| Exercise details |
Wherever "disabled" shows up in the records below, copy the whole line.

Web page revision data
------------------------------------------------

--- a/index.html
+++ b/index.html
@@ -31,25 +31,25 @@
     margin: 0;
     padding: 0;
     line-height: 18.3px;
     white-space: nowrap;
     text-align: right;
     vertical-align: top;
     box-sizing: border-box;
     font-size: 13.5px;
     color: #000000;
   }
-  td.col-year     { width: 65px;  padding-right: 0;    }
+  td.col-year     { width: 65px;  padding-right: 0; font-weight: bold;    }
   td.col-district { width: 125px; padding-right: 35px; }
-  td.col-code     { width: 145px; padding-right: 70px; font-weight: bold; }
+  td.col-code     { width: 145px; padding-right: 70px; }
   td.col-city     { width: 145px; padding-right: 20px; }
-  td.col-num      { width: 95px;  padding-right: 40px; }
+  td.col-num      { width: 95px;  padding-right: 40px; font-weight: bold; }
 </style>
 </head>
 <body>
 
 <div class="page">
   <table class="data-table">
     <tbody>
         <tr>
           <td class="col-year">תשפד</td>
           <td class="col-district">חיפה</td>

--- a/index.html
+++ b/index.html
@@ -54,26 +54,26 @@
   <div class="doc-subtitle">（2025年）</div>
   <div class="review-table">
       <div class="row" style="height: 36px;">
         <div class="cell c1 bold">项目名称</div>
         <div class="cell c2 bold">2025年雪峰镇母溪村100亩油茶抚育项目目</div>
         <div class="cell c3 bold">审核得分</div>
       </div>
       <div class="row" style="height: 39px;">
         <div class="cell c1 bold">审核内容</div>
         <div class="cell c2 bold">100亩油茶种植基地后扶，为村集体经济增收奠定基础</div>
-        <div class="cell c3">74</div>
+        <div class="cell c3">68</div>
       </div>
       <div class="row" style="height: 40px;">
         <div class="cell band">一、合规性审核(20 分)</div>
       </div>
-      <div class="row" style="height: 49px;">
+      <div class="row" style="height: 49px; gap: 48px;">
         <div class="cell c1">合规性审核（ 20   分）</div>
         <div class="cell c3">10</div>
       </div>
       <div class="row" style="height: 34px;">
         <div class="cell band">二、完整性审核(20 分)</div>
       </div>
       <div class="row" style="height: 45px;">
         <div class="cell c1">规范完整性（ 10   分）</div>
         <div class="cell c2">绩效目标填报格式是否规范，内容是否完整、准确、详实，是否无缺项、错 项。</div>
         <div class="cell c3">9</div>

------------------------------------------------

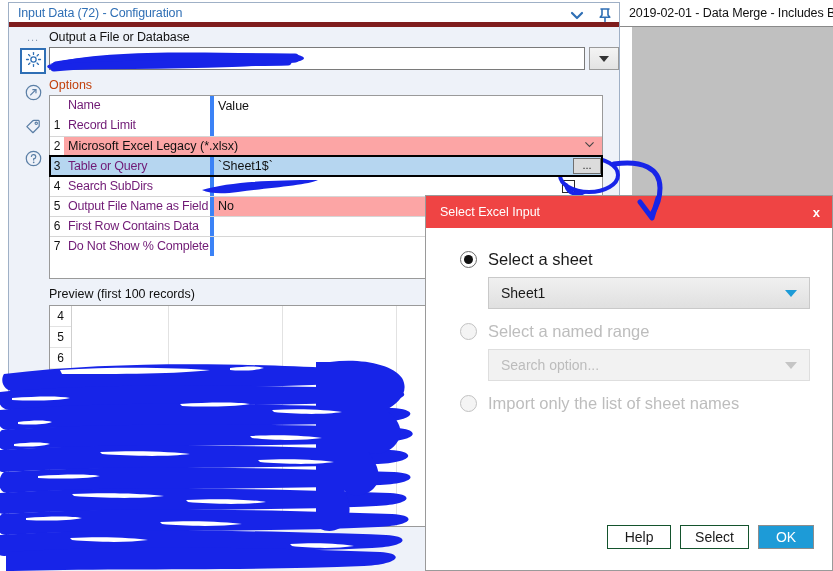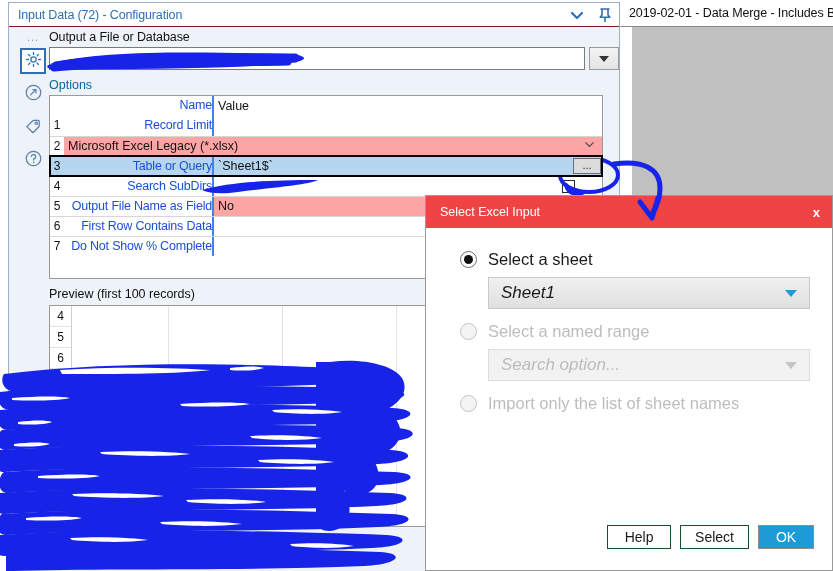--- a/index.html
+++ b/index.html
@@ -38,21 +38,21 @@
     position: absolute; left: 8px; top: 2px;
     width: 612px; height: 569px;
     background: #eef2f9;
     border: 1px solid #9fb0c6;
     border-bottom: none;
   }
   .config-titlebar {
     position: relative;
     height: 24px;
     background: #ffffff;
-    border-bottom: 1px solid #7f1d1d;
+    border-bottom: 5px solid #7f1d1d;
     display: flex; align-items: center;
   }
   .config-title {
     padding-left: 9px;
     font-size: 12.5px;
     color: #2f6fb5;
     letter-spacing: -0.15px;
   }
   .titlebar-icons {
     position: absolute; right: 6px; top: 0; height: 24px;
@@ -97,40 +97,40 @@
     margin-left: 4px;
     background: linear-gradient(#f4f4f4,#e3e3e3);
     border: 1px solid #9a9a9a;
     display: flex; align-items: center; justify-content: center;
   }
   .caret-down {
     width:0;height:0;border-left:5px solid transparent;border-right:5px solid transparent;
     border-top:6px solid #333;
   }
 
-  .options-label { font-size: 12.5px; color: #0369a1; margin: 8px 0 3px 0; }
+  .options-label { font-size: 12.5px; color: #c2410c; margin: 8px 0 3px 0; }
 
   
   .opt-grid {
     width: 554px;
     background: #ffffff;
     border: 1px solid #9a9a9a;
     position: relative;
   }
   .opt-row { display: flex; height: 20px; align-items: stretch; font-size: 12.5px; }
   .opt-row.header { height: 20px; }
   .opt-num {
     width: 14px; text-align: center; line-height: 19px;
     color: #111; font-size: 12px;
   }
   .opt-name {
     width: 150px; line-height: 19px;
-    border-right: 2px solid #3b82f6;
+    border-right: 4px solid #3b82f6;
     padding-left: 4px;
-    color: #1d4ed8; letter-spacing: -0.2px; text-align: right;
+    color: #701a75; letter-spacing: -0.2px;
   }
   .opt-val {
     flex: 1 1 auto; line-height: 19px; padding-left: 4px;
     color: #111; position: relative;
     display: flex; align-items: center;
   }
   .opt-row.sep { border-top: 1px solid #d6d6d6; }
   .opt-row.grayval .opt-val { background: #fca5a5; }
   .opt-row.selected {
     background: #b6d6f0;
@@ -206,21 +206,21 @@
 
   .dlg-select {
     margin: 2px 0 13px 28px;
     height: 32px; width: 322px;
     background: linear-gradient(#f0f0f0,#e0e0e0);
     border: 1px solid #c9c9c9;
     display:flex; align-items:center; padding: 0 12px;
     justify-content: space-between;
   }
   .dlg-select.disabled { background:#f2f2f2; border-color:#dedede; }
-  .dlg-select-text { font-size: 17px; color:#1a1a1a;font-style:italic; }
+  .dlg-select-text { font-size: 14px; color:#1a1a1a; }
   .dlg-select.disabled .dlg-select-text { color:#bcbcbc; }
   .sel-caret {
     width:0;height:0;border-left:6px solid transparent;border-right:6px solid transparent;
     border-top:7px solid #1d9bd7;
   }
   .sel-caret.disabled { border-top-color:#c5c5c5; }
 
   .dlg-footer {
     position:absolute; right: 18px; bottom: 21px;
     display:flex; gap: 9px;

------------------------------------------------

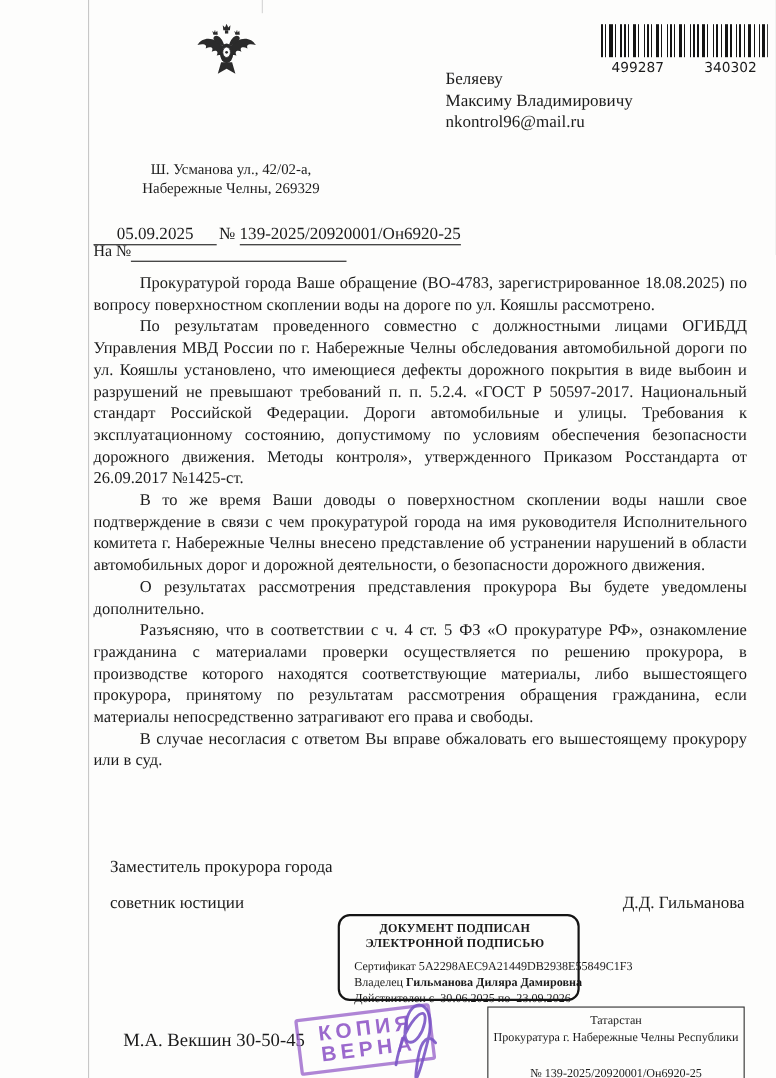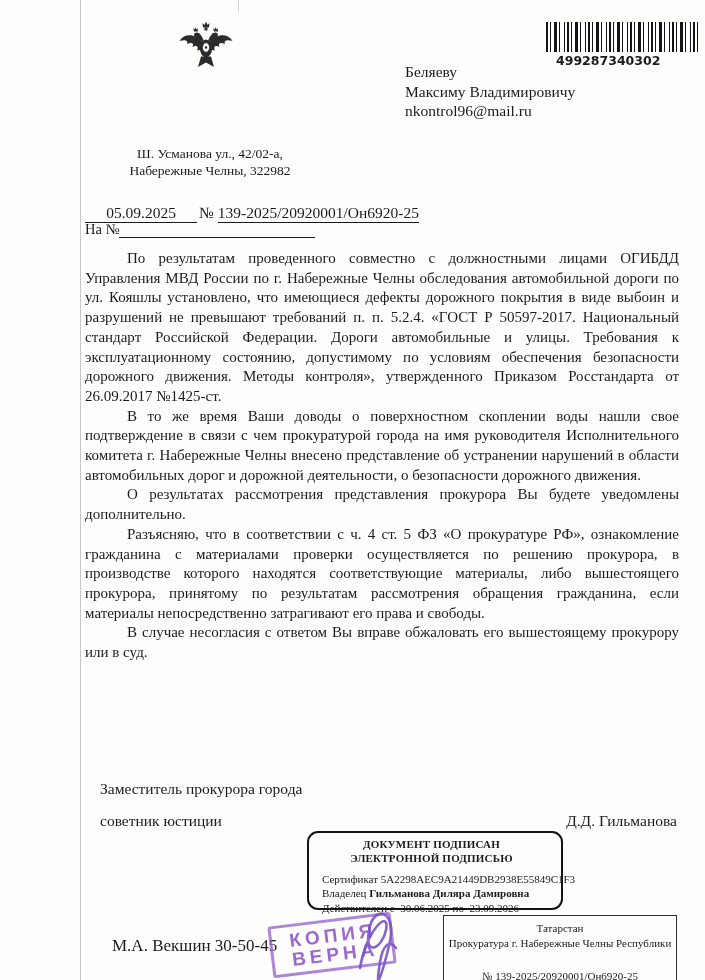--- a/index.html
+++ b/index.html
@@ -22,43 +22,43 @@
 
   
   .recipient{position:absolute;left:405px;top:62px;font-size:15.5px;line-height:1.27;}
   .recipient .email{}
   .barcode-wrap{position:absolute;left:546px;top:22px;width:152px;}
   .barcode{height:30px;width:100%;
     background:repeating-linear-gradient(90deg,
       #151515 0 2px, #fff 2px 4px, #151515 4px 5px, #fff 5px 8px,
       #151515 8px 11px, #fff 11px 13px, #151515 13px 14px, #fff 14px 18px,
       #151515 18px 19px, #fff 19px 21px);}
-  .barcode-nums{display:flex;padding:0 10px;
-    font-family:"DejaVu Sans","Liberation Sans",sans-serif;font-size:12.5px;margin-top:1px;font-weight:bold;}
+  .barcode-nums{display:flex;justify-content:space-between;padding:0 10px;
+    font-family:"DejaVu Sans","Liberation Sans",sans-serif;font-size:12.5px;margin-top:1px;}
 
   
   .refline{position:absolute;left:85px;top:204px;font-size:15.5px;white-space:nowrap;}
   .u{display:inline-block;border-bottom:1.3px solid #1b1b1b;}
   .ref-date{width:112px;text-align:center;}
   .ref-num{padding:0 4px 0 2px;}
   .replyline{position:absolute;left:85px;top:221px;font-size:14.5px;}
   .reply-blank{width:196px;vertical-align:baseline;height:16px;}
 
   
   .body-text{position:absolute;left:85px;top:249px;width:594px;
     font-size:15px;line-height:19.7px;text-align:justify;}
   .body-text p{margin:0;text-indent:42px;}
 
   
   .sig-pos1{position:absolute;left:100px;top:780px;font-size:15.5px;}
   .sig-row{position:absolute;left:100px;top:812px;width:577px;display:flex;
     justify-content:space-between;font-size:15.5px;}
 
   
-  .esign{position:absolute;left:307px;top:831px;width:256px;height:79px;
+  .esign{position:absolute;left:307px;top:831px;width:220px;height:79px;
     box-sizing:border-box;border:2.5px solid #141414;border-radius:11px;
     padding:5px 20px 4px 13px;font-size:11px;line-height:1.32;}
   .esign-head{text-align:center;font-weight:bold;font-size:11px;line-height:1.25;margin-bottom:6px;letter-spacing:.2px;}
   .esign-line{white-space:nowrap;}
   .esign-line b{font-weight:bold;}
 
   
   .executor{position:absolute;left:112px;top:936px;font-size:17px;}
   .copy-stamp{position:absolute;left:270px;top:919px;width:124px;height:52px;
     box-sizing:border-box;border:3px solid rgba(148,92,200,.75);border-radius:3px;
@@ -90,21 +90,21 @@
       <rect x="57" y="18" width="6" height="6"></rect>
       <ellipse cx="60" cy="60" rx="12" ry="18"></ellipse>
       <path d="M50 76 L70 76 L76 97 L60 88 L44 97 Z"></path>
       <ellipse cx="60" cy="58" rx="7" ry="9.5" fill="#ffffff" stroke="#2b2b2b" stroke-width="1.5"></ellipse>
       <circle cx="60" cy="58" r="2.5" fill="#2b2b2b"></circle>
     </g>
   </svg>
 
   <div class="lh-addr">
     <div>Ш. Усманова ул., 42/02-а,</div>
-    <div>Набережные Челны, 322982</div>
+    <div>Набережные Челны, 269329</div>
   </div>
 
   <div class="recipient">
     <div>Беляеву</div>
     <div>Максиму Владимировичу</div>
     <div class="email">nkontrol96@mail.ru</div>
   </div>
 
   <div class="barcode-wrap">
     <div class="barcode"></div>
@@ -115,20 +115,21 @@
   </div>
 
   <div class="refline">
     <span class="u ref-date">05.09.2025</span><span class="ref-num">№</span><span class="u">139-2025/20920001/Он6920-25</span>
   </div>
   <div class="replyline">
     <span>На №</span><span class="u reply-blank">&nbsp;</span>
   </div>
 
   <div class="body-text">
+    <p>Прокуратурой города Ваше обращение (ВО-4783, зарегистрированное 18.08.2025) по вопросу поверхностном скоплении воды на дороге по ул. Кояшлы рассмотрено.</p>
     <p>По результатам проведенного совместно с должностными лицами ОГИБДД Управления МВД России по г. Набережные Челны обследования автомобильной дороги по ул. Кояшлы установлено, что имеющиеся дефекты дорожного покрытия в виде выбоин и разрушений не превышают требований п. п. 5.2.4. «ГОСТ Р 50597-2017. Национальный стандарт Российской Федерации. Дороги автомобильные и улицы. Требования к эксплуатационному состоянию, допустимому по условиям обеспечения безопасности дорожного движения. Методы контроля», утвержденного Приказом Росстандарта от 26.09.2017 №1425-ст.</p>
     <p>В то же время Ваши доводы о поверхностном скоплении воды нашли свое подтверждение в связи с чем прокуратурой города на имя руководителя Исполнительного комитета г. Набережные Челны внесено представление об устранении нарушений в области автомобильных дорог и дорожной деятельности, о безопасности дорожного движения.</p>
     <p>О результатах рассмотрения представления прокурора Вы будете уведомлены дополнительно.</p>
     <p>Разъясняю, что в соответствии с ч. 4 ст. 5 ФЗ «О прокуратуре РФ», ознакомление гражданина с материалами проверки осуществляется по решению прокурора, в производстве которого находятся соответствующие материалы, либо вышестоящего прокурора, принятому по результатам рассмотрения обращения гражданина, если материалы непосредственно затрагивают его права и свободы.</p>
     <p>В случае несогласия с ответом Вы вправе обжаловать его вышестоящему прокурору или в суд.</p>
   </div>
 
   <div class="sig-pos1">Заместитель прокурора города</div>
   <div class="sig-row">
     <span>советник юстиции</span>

------------------------------------------------

| Exercise result |
   .dlg-select.disabled { background:#f2f2f2; border-color:#dedede; }
   .dlg-select.disabled .dlg-select-text { color:#bcbcbc; }
   .sel-caret.disabled { border-top-color:#c5c5c5; }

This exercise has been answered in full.